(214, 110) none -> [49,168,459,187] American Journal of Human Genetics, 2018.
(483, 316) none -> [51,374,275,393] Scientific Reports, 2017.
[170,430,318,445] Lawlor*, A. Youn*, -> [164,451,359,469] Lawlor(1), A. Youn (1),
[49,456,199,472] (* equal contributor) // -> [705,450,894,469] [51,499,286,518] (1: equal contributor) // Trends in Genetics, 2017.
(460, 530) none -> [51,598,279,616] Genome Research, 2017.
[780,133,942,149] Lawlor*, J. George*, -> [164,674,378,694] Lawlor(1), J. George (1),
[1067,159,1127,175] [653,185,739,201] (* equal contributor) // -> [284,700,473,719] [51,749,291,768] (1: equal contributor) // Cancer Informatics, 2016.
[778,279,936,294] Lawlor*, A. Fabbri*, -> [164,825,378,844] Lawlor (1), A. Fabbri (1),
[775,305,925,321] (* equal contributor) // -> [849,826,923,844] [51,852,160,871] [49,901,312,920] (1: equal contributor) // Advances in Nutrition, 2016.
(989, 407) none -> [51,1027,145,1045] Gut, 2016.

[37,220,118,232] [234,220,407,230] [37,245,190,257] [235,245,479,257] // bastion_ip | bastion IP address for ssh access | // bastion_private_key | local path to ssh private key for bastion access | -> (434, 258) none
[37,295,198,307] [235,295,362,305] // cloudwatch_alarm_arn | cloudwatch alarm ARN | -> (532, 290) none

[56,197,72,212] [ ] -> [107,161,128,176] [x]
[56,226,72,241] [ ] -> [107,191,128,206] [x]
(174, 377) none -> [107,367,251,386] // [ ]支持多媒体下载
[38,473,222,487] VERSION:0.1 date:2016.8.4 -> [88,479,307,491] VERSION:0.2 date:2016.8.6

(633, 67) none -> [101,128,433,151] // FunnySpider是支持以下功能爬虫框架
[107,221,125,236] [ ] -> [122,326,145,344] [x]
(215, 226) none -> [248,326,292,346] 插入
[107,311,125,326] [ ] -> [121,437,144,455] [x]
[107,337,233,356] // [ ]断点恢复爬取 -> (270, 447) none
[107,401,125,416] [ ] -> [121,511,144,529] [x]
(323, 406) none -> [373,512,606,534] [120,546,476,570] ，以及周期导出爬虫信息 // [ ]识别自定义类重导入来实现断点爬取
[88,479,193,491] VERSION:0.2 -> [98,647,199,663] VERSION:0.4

### PROMPT
Here the job is to transcribe the lines from the first line of the data through the line containing "[107,337,233,356] // [ ]断点恢复爬取", inclusive, exactly and with nothing else.

### FINISHED TASK
(214, 110) none -> [49,168,459,187] American Journal of Human Genetics, 2018.
(483, 316) none -> [51,374,275,393] Scientific Reports, 2017.
[170,430,318,445] Lawlor*, A. Youn*, -> [164,451,359,469] Lawlor(1), A. Youn (1),
[49,456,199,472] (* equal contributor) // -> [705,450,894,469] [51,499,286,518] (1: equal contributor) // Trends in Genetics, 2017.
(460, 530) none -> [51,598,279,616] Genome Research, 2017.
[780,133,942,149] Lawlor*, J. George*, -> [164,674,378,694] Lawlor(1), J. George (1),
[1067,159,1127,175] [653,185,739,201] (* equal contributor) // -> [284,700,473,719] [51,749,291,768] (1: equal contributor) // Cancer Informatics, 2016.
[778,279,936,294] Lawlor*, A. Fabbri*, -> [164,825,378,844] Lawlor (1), A. Fabbri (1),
[775,305,925,321] (* equal contributor) // -> [849,826,923,844] [51,852,160,871] [49,901,312,920] (1: equal contributor) // Advances in Nutrition, 2016.
(989, 407) none -> [51,1027,145,1045] Gut, 2016.

[37,220,118,232] [234,220,407,230] [37,245,190,257] [235,245,479,257] // bastion_ip | bastion IP address for ssh access | // bastion_private_key | local path to ssh private key for bastion access | -> (434, 258) none
[37,295,198,307] [235,295,362,305] // cloudwatch_alarm_arn | cloudwatch alarm ARN | -> (532, 290) none

[56,197,72,212] [ ] -> [107,161,128,176] [x]
[56,226,72,241] [ ] -> [107,191,128,206] [x]
(174, 377) none -> [107,367,251,386] // [ ]支持多媒体下载
[38,473,222,487] VERSION:0.1 date:2016.8.4 -> [88,479,307,491] VERSION:0.2 date:2016.8.6

(633, 67) none -> [101,128,433,151] // FunnySpider是支持以下功能爬虫框架
[107,221,125,236] [ ] -> [122,326,145,344] [x]
(215, 226) none -> [248,326,292,346] 插入
[107,311,125,326] [ ] -> [121,437,144,455] [x]
[107,337,233,356] // [ ]断点恢复爬取 -> (270, 447) none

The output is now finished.